58L’étude globale de l’état des revenus et des dépenses d’un échantillon de revues en sciences humaines et sociales au Canada41 permet de constater que près de 41 % des revenus des revues proviennent de la vente d’abonnements et, pour une portion congrue, de la vente au numéro. Le soutien financier des deux organismes subventionnaires majeurs représente 47 % des revenus (en parts quasiment égales entre le Fonds fcar et le crsh). Le reste est assez diversifié, allant de la contribution monétaire des universités ou associations jusqu’aux revenus de publicité. En moyenne, les revues enregistrent un déficit de 3 700 $. Cette représentation ne prend pas en compte la contribution en nature ou en services des institutions ou associations, qui n’est pas moins présente42. Par ailleurs, sans considérer cette dernière contribution, environ les trois quarts des dépenses servent à supporter la structure éditoriale et organisationnelle de la revue, ainsi qu’à préparer la première copie. Les coûts afférents au support papier, en ce qui concerne l’impression, la reliure, l’affranchissement et l’expédition, correspondent au dernier quart. Ce montage fragile, qui est reconduit d’une année à l’autre par les directions de revue, souvent avec une grande dose d’imagination, illustre la précarité des organisations et leur manque endémique de ressources.
59La pertinence de la mise à contribution des technologies de l’information dans le milieu des revues nécessite la prise en compte de ces conditions.
Des incubateurs ? Vraiment...
60En prenant prétexte des remarques précédentes, il peut apparaître de bon ton d’identifier les revues dans ces sociétés nationales à des incubateurs pour jeunes chercheurs. Il est sous-entendu qu’il s’agit là de véhicules mineurs dans la communication scientifique à la fois par le contenu, le rôle et le rayonnement. Cette identification n’est pas justifiée, tout au moins pour le rôle que ces revues jouent et la qualité de leur contenu.
61L’observation la moindrement attentive permet de constater que les directions de revues ont une action qui vise à pratiquer les meilleurs standards de qualité dans leur travail éditorial, à se situer à la fine pointe de l’évolution de leur discipline ou secteur à l’échelle mondiale et à participer aux principaux forums internationaux de la discipline ou du secteur. L’indice d’impact des articles publiés est certainement plus faible que pour les grandes revues internationales dans ces mêmes secteurs. La question de la langue (pour les publications en français) n’est pas sans importance à ce sujet et la notion d’indice d’impact peut être contestée. La question n’est pas là pour l’instant Pour le moment, il faut souligner que les chercheurs établis publient à l’étranger, mais, en sciences humaines et sociales, publient aussi dans ces revues « nationales ». En d’autres termes, ces revues n’ont pas été désertées par les chercheurs en pleine ascension ou établis. Il est question surtout de pondération dans le choix des véhicules de diffusion des résultats de la recherche et dans la manière de rejoindre le plus efficacement le public visé. Quant à eux, les jeunes chercheurs sont portés, le plus rapidement possible, à procéder de la même façon et à donner une place à des organes « internationauxnaux » de diffusion. En contrepartie, il est fréquent de lire des auteurs étrangers dans les revues « nationales ».

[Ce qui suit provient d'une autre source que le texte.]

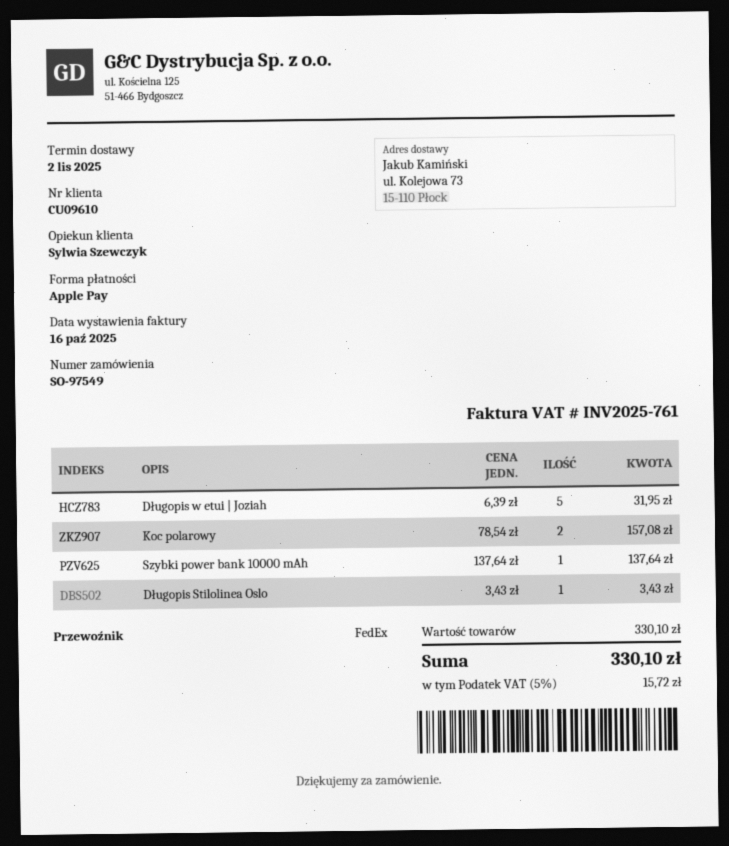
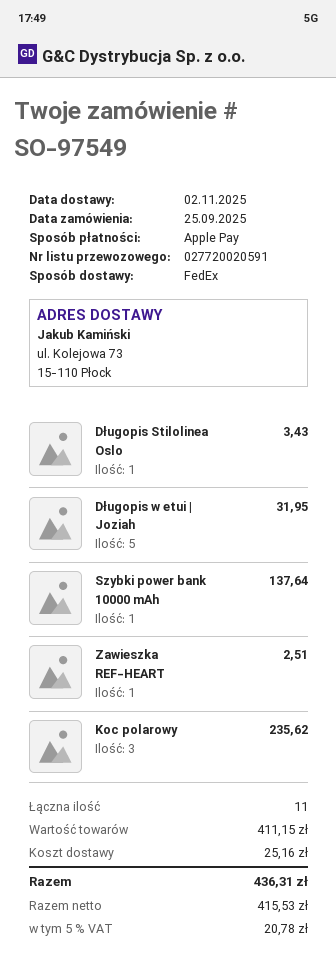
Koc polarowy: 2 for 157.08 -> 3 for 235.62
Zawieszka REF-HEART: none -> 1 for 2.51
subtotal: 330.10 -> 411.15
shipping: none -> 25.16
tax: 5% = 15.72 -> 5% = 20.78
total: 330.10 -> 436.31

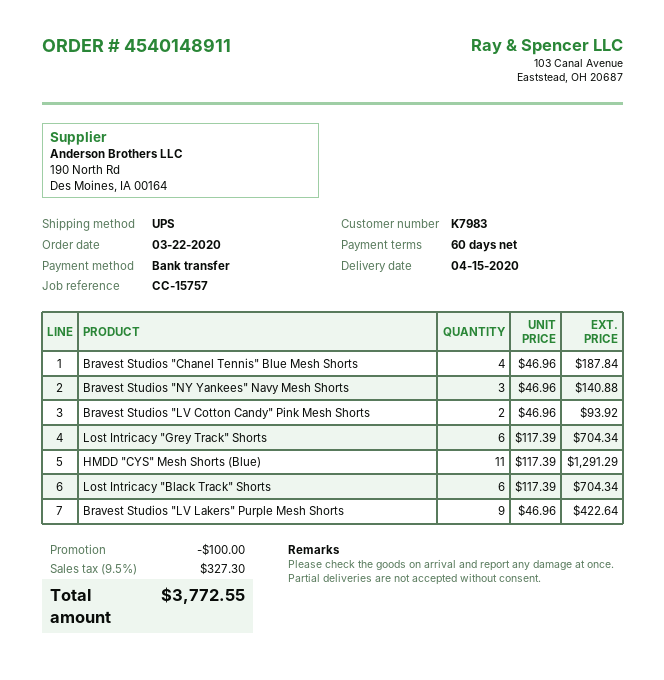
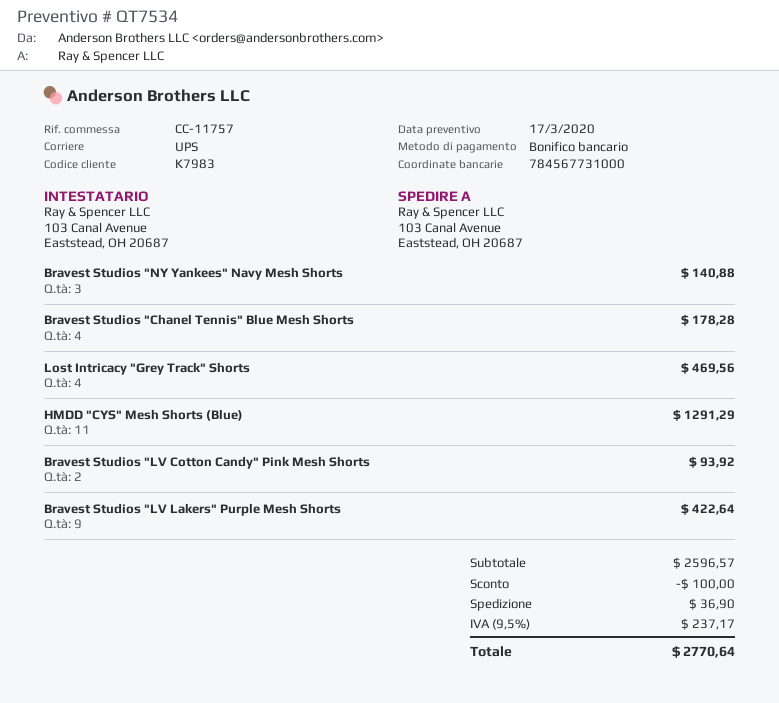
reference: CC-15757 -> CC-11757
Bravest Studios "Chanel Tennis" Blue Mesh Shorts: 4 for 187.84 -> 4 for 178.28
Lost Intricacy "Grey Track" Shorts: 6 for 704.34 -> 4 for 469.56
Lost Intricacy "Black Track" Shorts: 6 for 704.34 -> none
shipping: none -> 36.90
tax: 9.5% = 327.30 -> 9.5% = 237.17
total: 3772.55 -> 2770.64

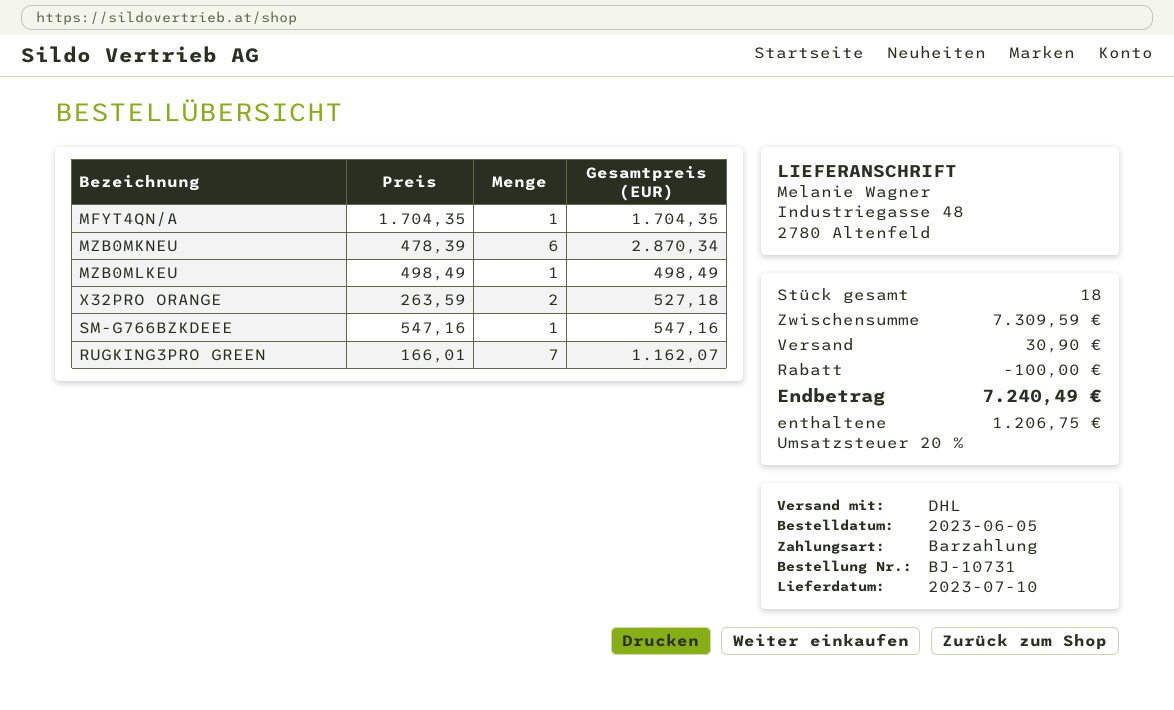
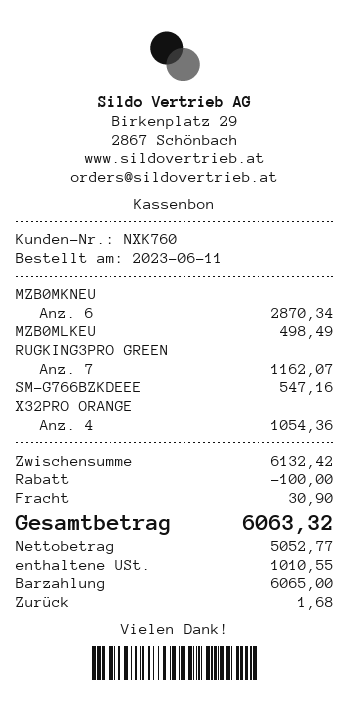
order date: 2023-06-05 -> 2023-06-11
MFYT4QN/A: 1 for 1704.35 -> none
X32PRO ORANGE: 2 for 527.18 -> 4 for 1054.36
subtotal: 7309.59 -> 6132.42
tax: 1206.75 -> 1010.55
total: 7240.49 -> 6063.32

62Le qualificatif « national » associé à la revue n’est pas adéquat. L’intérêt manifesté pour les nouvelles technologies de l’information par de nombreuses directions de revue est assez révélateur de la conception et de la projection qu’elles nourrissent pour leur revue. Elles y voient l’occasion de renouveler la revue de recherche et d’accroître son rayonnement, considérations qui ne sont pas le propre d’une conception régionale ou nationale et peu ambitieuse de leur mandat. Cet intérêt va plutôt de pair avec une détermination à valoriser le statut et accroître le rayonnement de la revue, avec une attitude volontaire quant aux moyens à prendre pour y arriver. De fait, elles sont conscientes que leur revue joue un rôle essentiel dans la communication scientifique, et ce n’est pas que présomption. D’où l’intérêt qu’il faut porter aux meilleurs moyens pour accroître la diffusion de ces revues et de leur contenu.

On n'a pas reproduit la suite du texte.